De este modo, la viralidad se consumó esta vez en un pingüino que parecía ir a contracorriente. Algunas lecturas destacaban su heroísmo por, supuestamente, sacrificarse en pos del bien del grupo buscando nuevos caminos. Otras lecturas, aún con más frecuencia, llegaban al punto de encumbrar lo que veían como síntomas de un carácter personal fuerte y no influido por lo que los demás pudieran pensar o decir (aunque los pingüinos decir, lo que es decir… No dicen mucho). En cualquier caso, se acababa destacando la autonomía de su criterio y su capacidad para remar contracorriente sin ser afectado por la presión o inercia grupal.
Sin embargo, en todo esto este ejercicio no destacaba una lectura misántropa (¿o cómo se expresaría el odio de un pingüino particular al resto de sus congéneres?) o de corte pesimista. No. No se leía un alejamiento por hartazgo sino por una motivación personal y genuina: la fuerza del individuo que se sobrepone a la presión grupal y con su actitud y decisión no solo se busca labrar un mejor futuro y pronóstico sino que sirve de camino, muestra e inspiración para todos los demás.
Es decir: individualismo, individualismo y más individualismo extremo por doquier. ¿Hasta cuándo tendremos que seguir soportando estas lecturas? ¿Hasta cuando incurriremos incluso en la antropomorfización de cualquier animal con tal de poder seguir vomitando este discurso? Y, sobre todo, ¿hasta cuándo seguiremos viendo a los demás como una suerte de público, escaparate o paisaje que aguarda a que nosotros tomemos la GRAN decisión? ¿Acaso no son nuestros iguales? ¿No son nuestros pares?
Tal vez no nos demos cuenta de lo que ocultan estos mensajes y nos puede parecer simplemente algo curioso o incluso gracioso pero, a decir verdad, esta lectura en apariencia tan amable, positiva e inspiradora solo nos trata de enseñar algo: estamos solos, totalmente solos, todo depende de nosotros, tu vecino es un competidor, la colaboración es una quimera (o cuando menos es infértil sin el liderazgo jerárquico), etc. En definitiva, el hombre es un lobo para el hombre y la única forma de no ser devorado es devorar tú antes o depredar por sublimación, es decir, servir de inspiración con tu ejemplo para todos los demás.
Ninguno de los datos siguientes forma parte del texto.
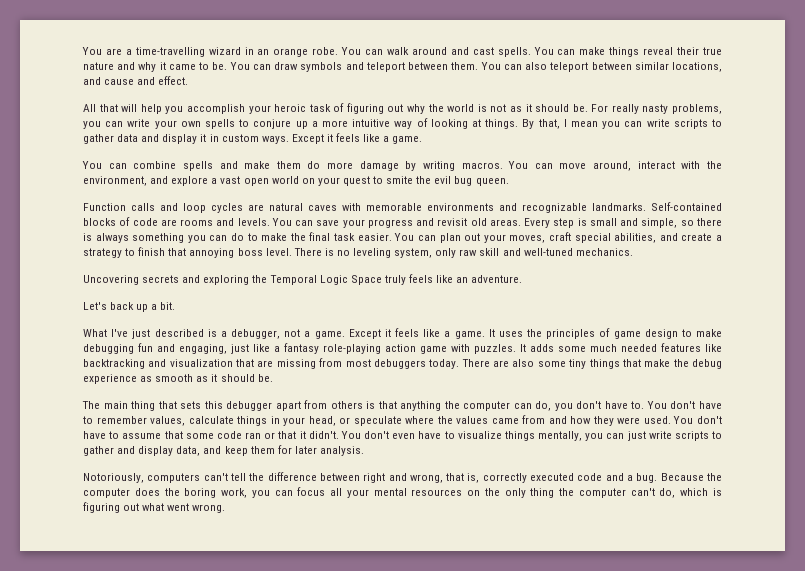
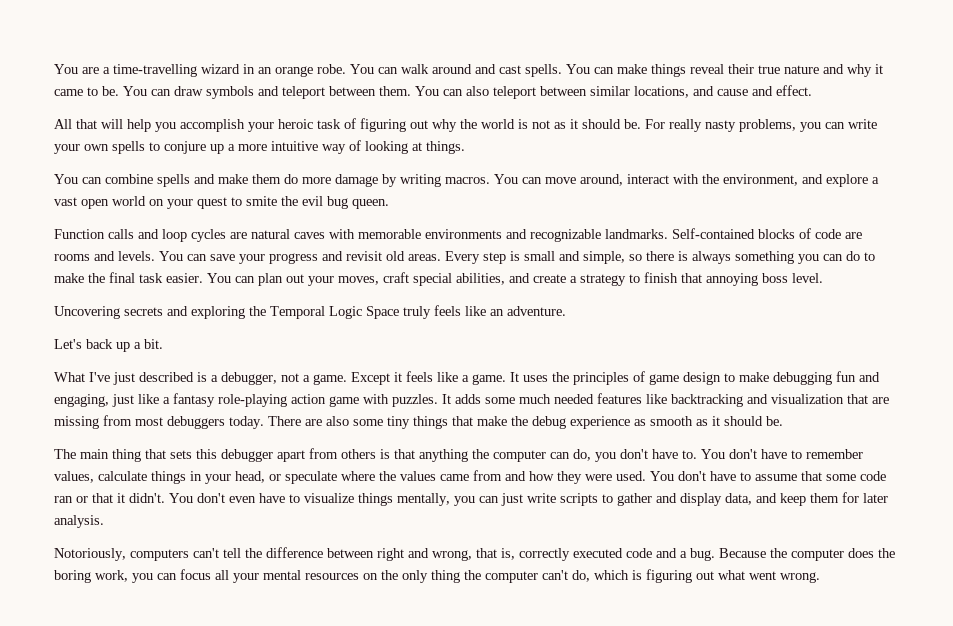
[522,119,722,129] [83,133,423,144] By that, I mean you can write scripts to gather data and display it in custom ways. Except it feels like a game. -> (465, 147) none
[293,248,633,258] There is no leveling system, only raw skill and well-tuned mechanics. -> (823, 278) none

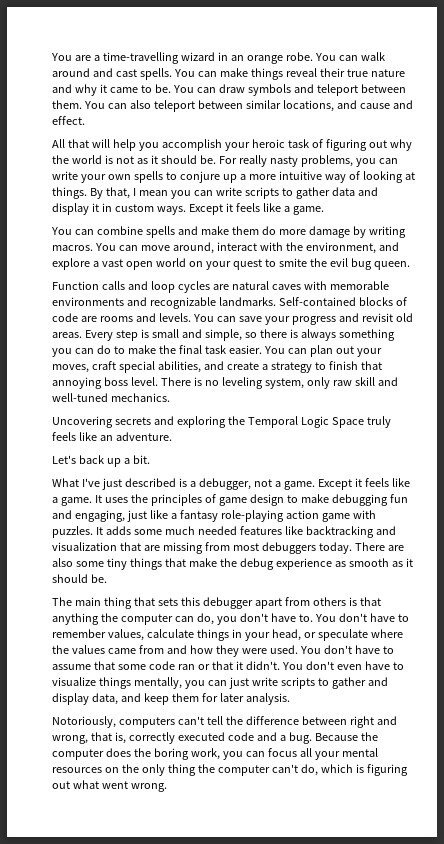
(465, 147) none -> [89,187,378,199] [52,203,324,215] By that, I mean you can write scripts to gather data and display it in custom ways. Except it feels like a game.
(823, 278) none -> [160,377,398,389] [52,393,170,402] There is no leveling system, only raw skill and well-tuned mechanics.

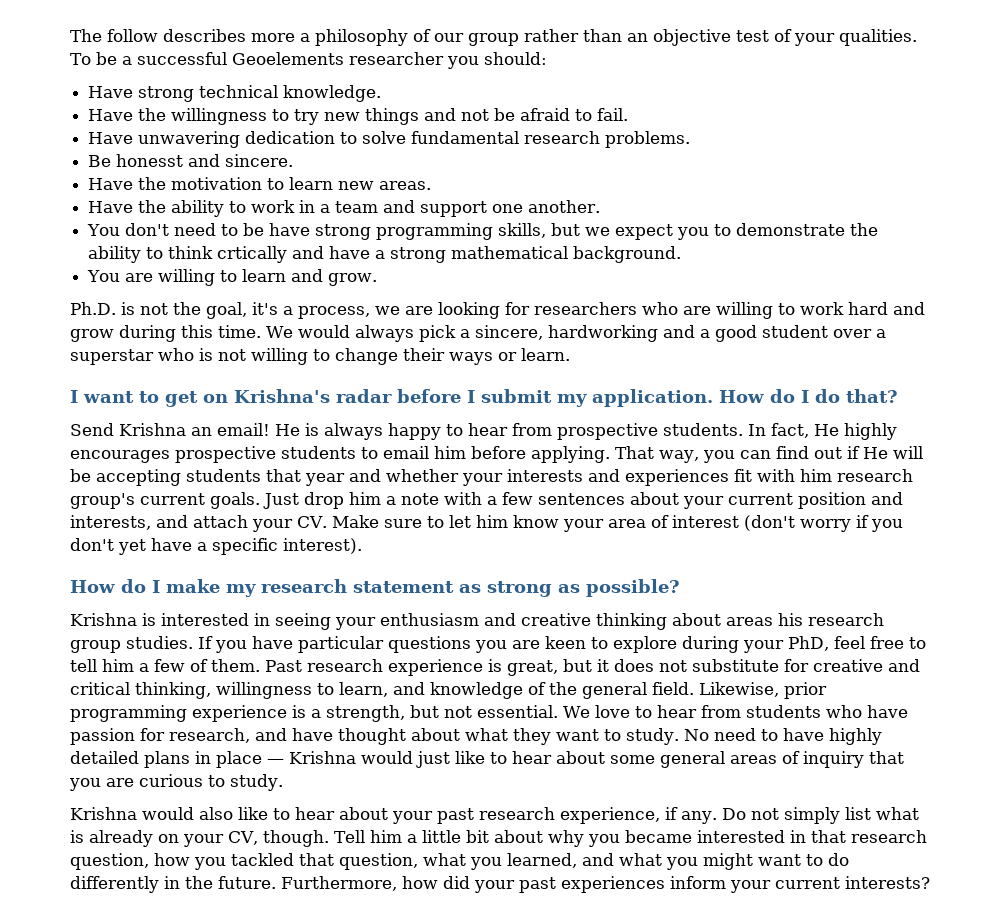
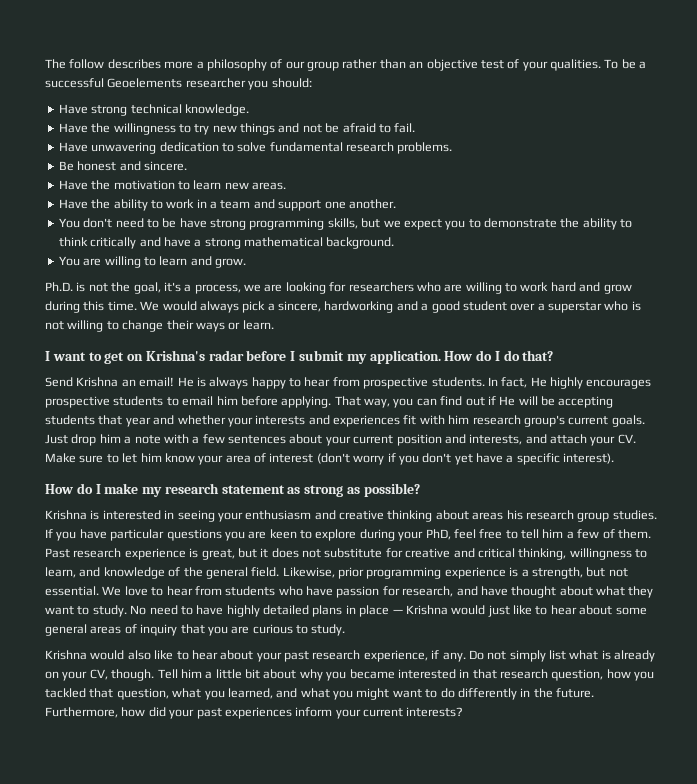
[116,154,184,167] honesst -> [77,161,117,171] honest
[217,246,288,263] crtically -> [90,237,137,249] critically

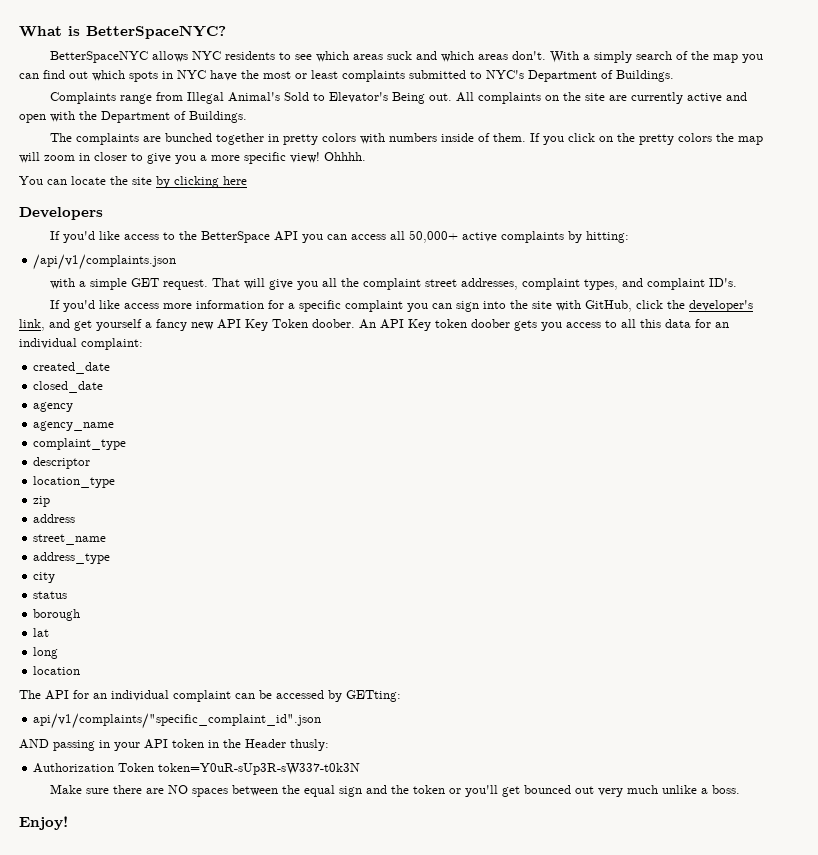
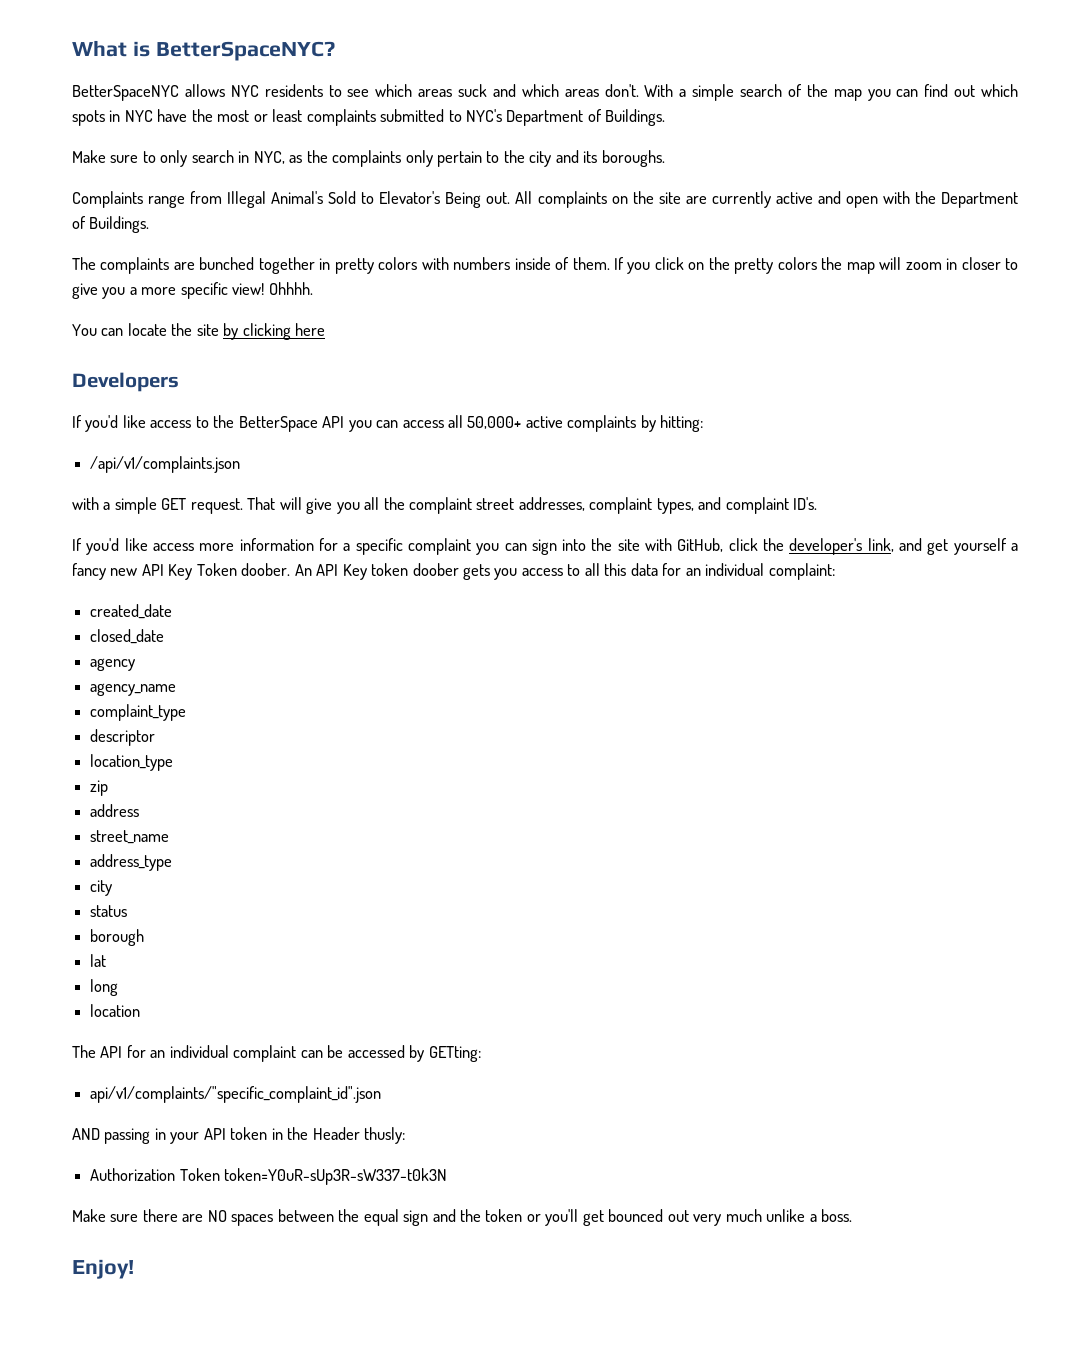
[593,51,632,63] simply -> [692,84,735,101] simple
(674, 76) none -> [72,150,665,167] // Make sure to only search in NYC, as the complaints only pertain to the city and its boroughs.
Así, cuando ya seas inalcanzable, serás ejemplo, ya sea por envidia o por admiración auténtica, pero, sobre todo, y lo más importante, no serás uno más. Esto es: no serás parte de esa carnaza de la masa que casi inerte observa sin actuar ni participar de nada.
En definitiva, el discurso motivacional que hay detrás de todos estas lecturas oculta un desierto, la desolación y soledad más absoluta.